For movie and train fans - Thailand’s Bridge on the River Kwai

The iconic bridge made famous by the 1957 movie has a fascinating history

March 19, 2014 07:29 pm | Updated May 19, 2016 09:54 am IST

The bridge on the river Kwai in the Kanchanaburi province of Thailand.

The bridge on the river Kwai in the Kanchanaburi province of Thailand.

A train whistle sounds and at the bridge on the river Kwai, tourists seek positions to take the perfect photo of the approaching train.

The train is coming from Bangkok and carries around 240 passengers.

It has been under way for around three hours, stopping in Nakhon Pathom to let the passengers take a stroll and to see the 127-metre-high Buddha temple.

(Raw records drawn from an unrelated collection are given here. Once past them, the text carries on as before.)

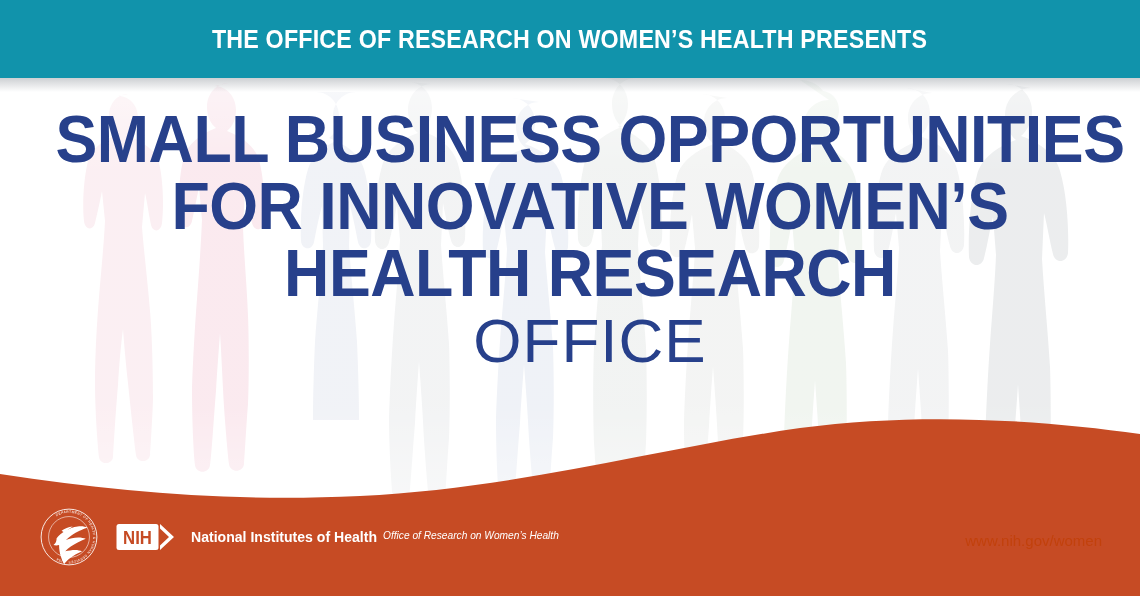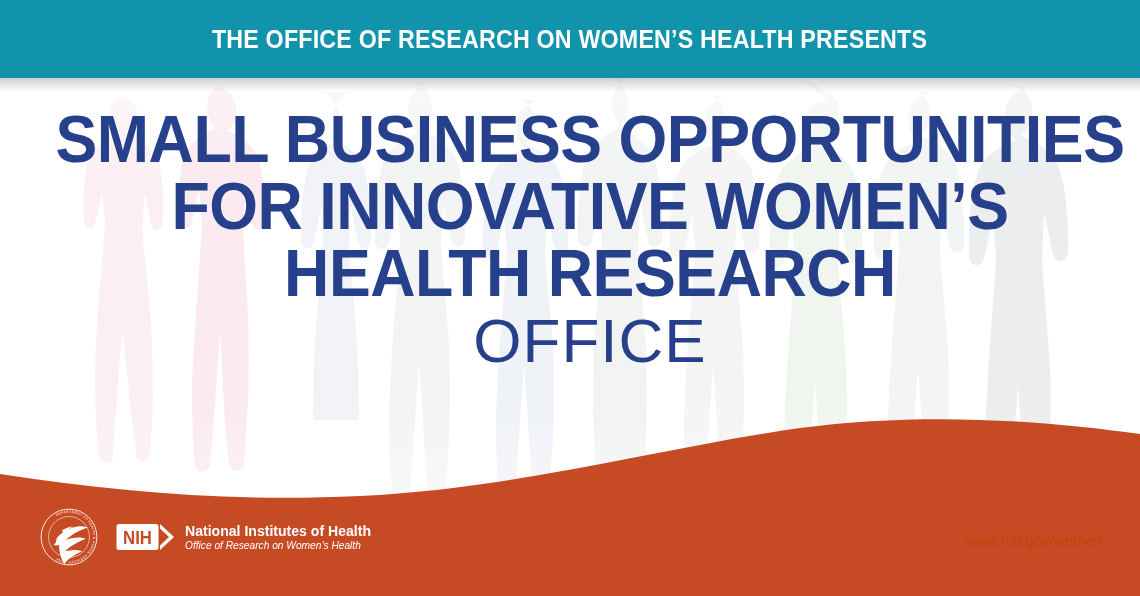"NIH" #nih-logo { gap: 7px -> 13px }
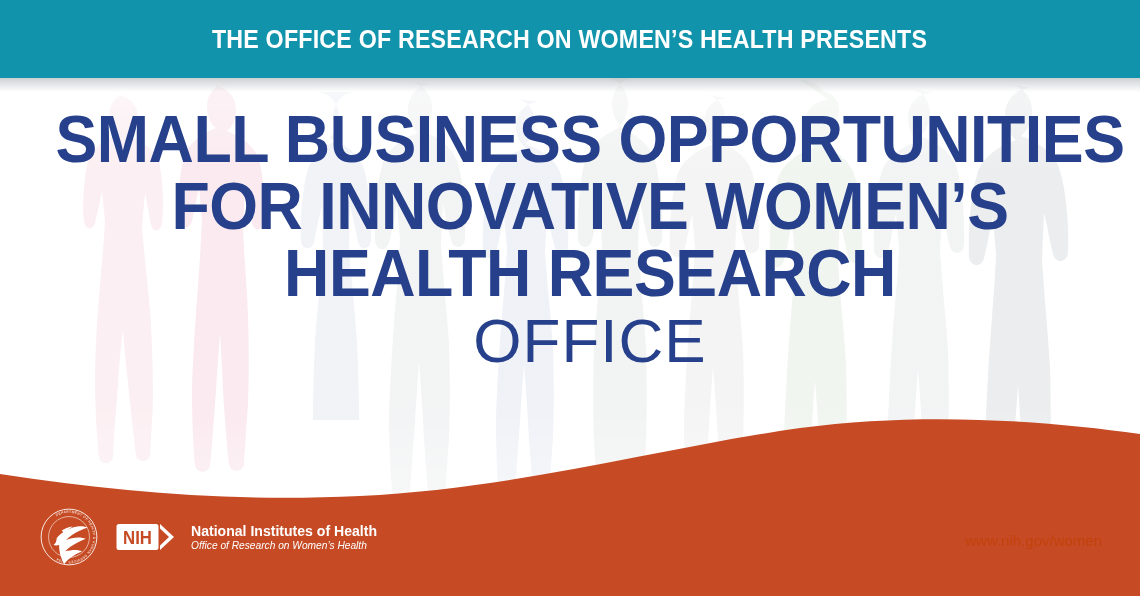"National Institutes of Health" #nih-wordmark { flex-direction: column -> none }
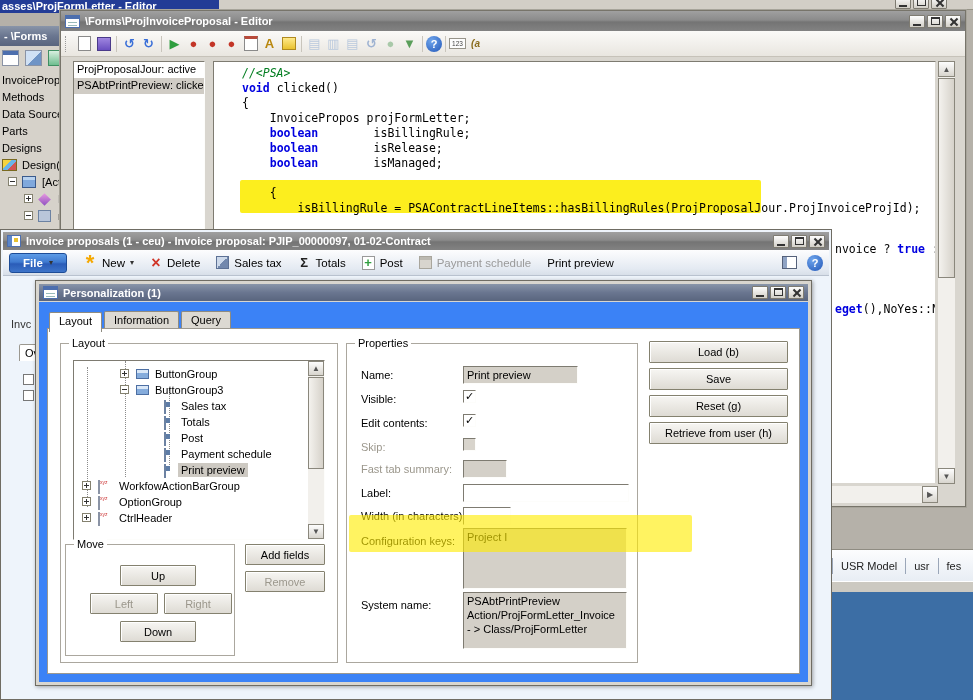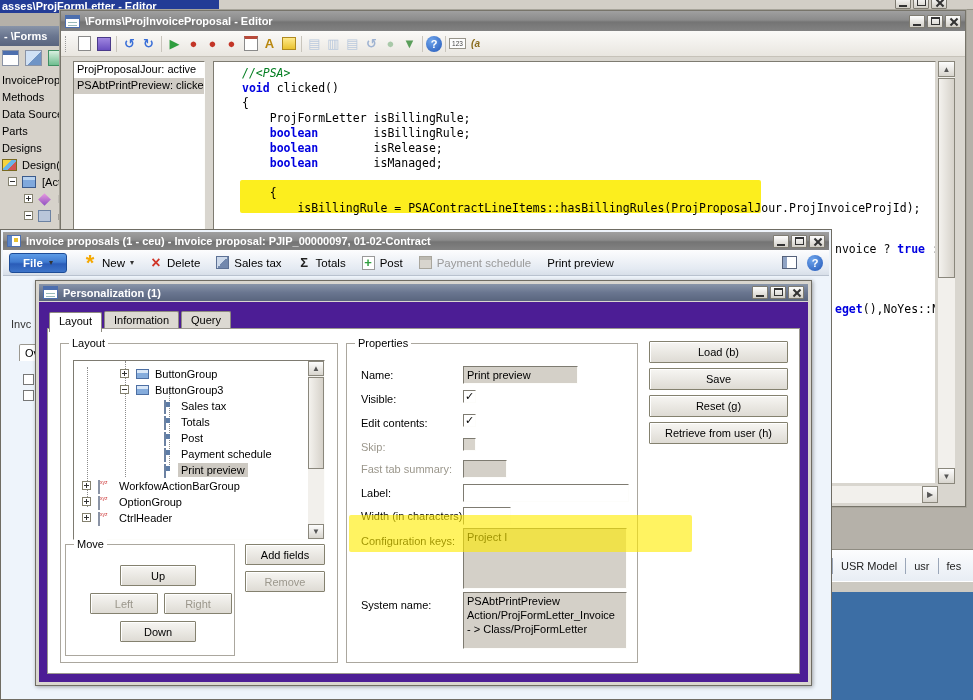"ProjFormLetter isBillingRule;" span.tk-p { text: ProjFormLetter isBillingRule -> InvoicePropos projFormLetter }
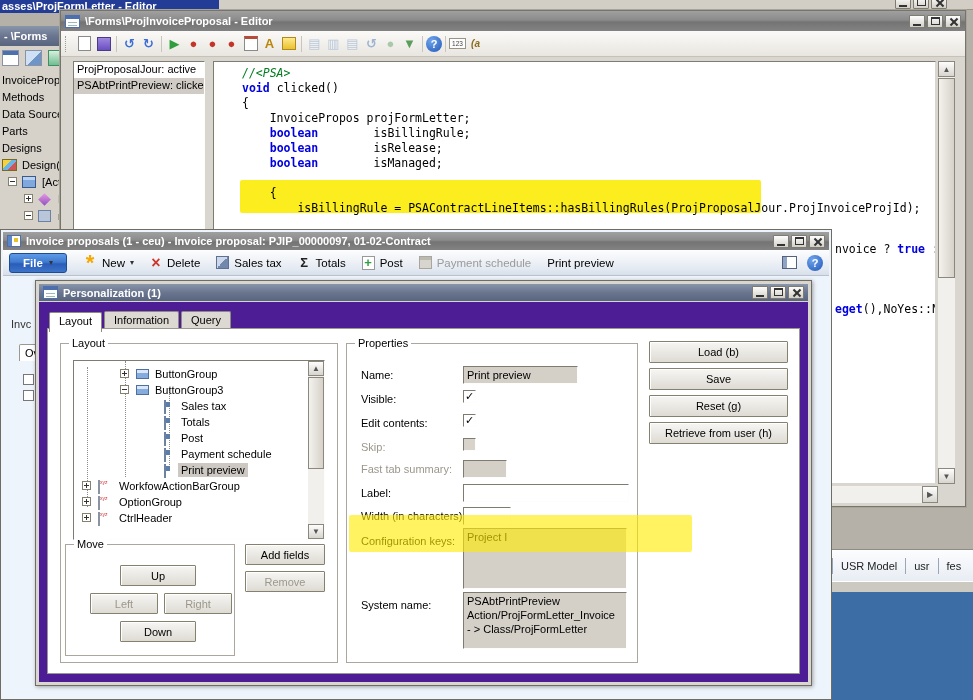"Layout" #dlg-body { background: #4c1d95 -> #3b82f6 }
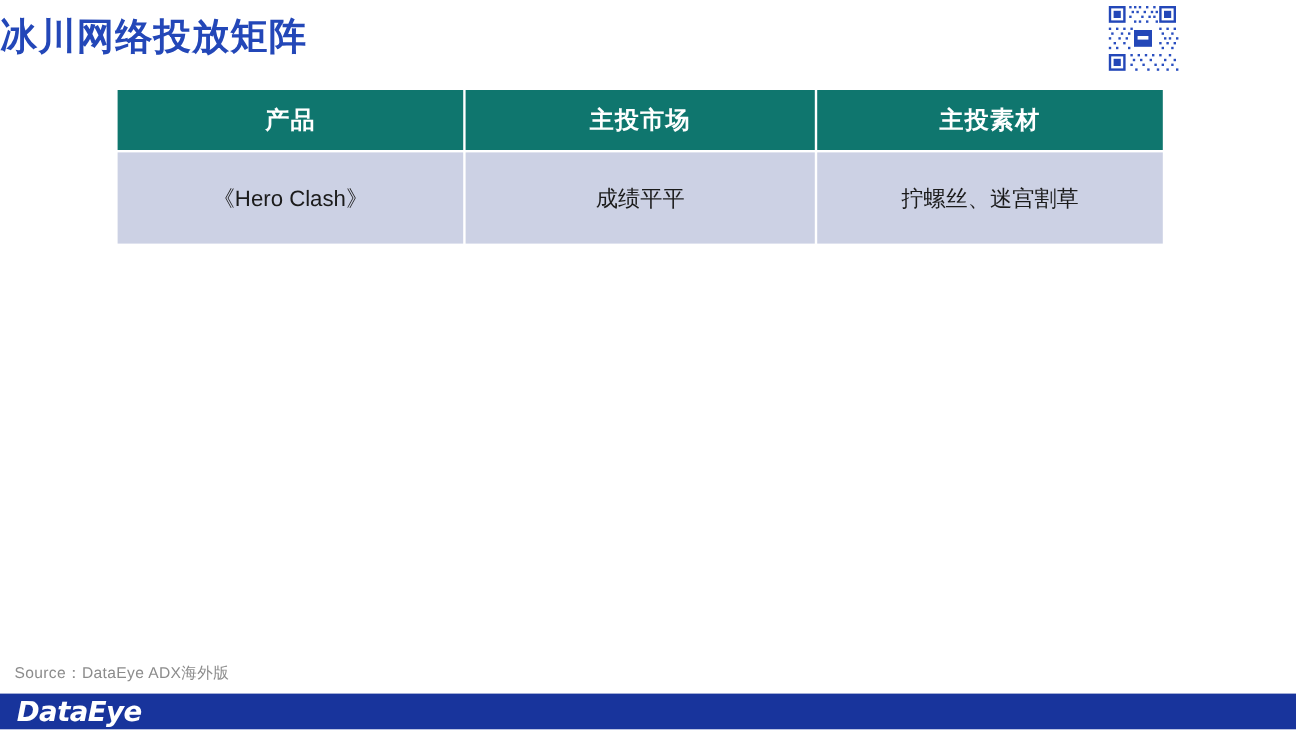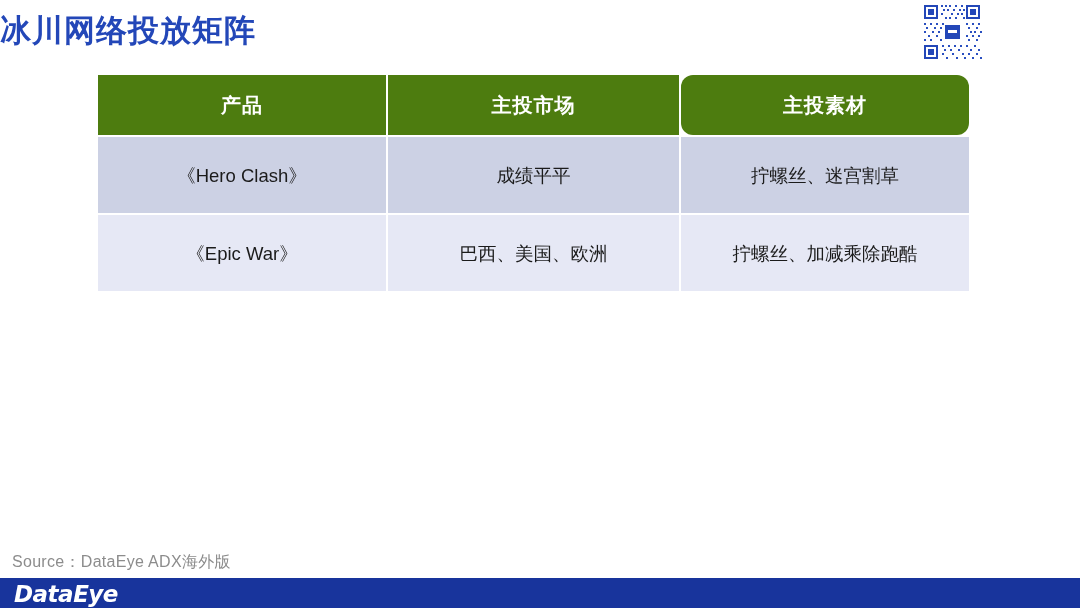"产品" .table th { background: #4d7c0f -> #0f766e; height: 60px -> 50px }
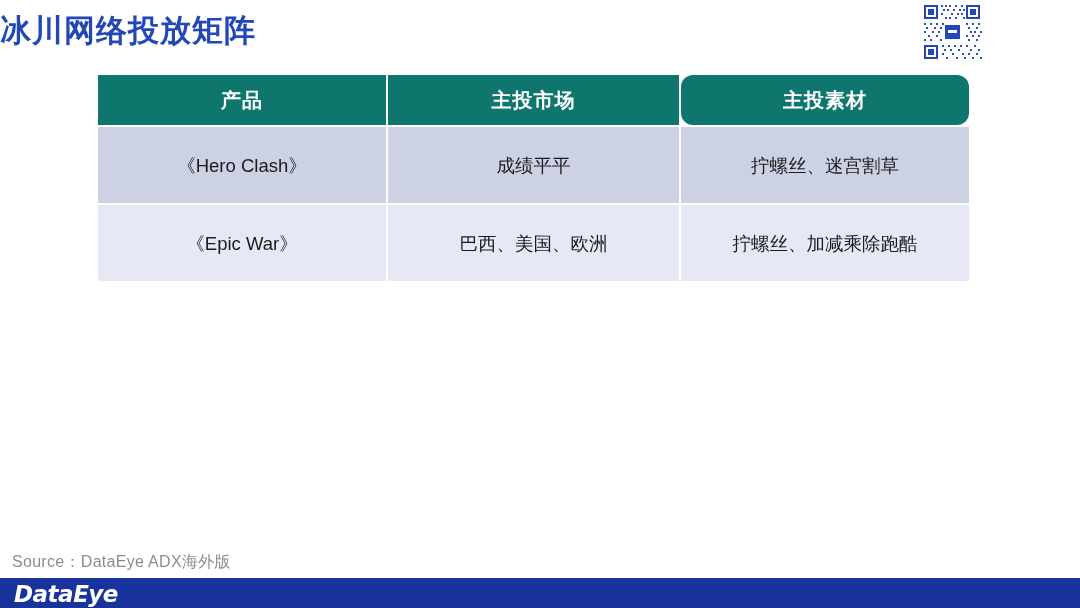"主投素材" .col-3 { border-radius: 12px -> none }
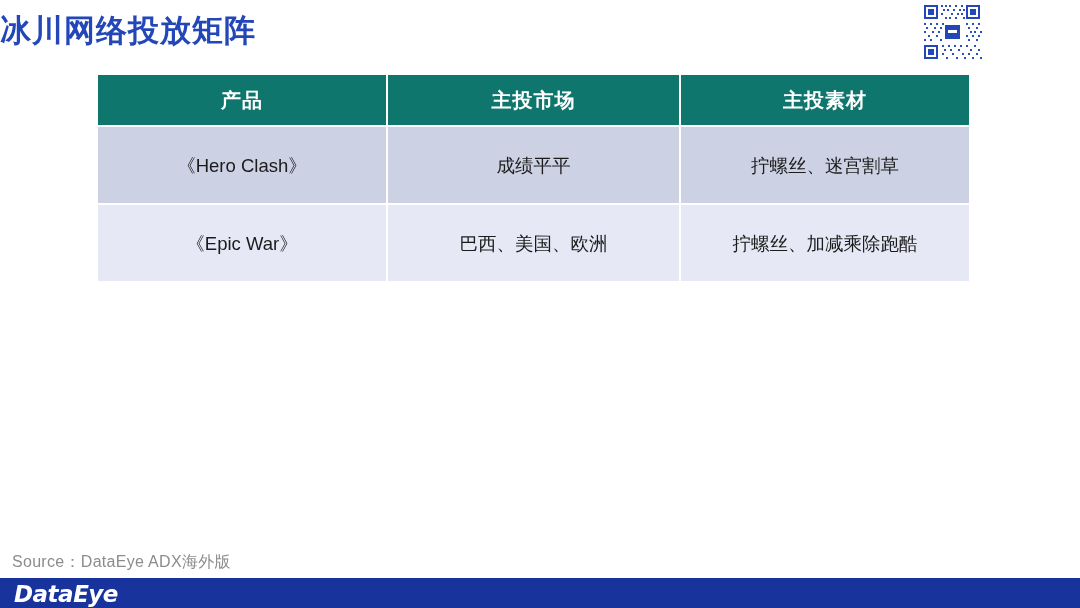"《Epic War》" tr.row-light { html: <tr> <td>《Epic War》</td> <td>巴西、美国、欧洲</td> <td>拧螺丝、加减乘除跑酷</td> </tr> -> none }
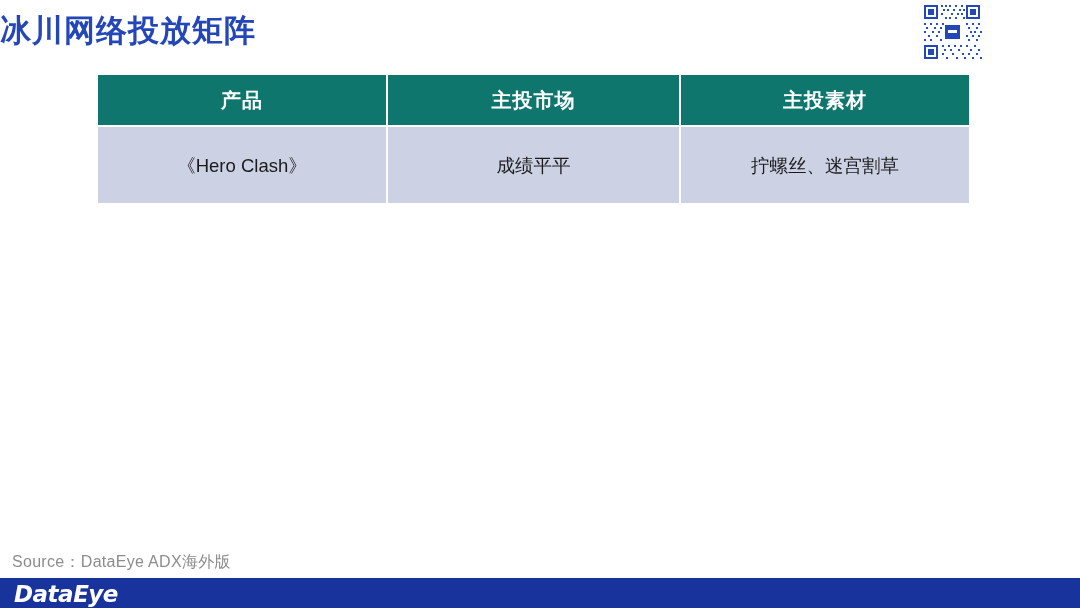"Source：DataEye ADX海外版" .source { font-size: 16px -> 13px }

Now it’s rolling over the famous bridge near the town of Kanchanaburi on its way to its destination at Nam Tok. In the afternoon the train will head back to the Thai capital.

The passengers are mostly Thais. The mood in the carriages is relaxed and cheerful. Vendors offer chicken legs, sweet sticky rice, beer and water.

The faces are earnest as a teacher from Bangkok recounts the history of the bridge and the hardships suffered by the forced labourers who built it.

The Death Railway

From September 1942 to December 1943 prisoners of war from Thailand, the United States, Britain, Australia, India and China were forced by the occupying power Japan to work on a railway line running through the jungle to Burma.

The conditions were harsh and the labourers dubbed the line the “Death Railway.” Exhaustion, accidents, cholera and malaria killed around 100,000 of the workers, now commemorated at a cemetery and museum near Kanchanaburi.

Today the bridge over the river Kwai is a newer steel construction with massive stone pillars. For decades it’s been a magnet for tourists from all over the world, drawn there by the 1957 British movie starring Alec Guinness and William Holden. Ironically the film was shot in Sri Lanka.

The journey today

Only about 77 kilometres of the railway line are still in operation.

The rest has been destroyed, dismantled or become overgrown by jungle.

Outside the train’s windows, fields of maize, papaya and sugar cane pass by. Farmers work in rice fields and water buffalos are almost motionless in the hot sun. The train is slower now, rumbling carefully over an old, patched—up iron viaduct.

If one wants, one can stop at a village station and enjoy Thai food in a small restaurant before catching the next train — there are three to four every day. There are also hostels where one can stay along the route.

The area offers Buddhist temples, waterfalls, nature parks, caves and elephant rides.

The bus is faster but the rail route offers something for both the movie buff and the train fan. And on the return leg, you can try to remember where exactly Alec Guinness placed the explosives used to blow up the bridge at the end of the movie.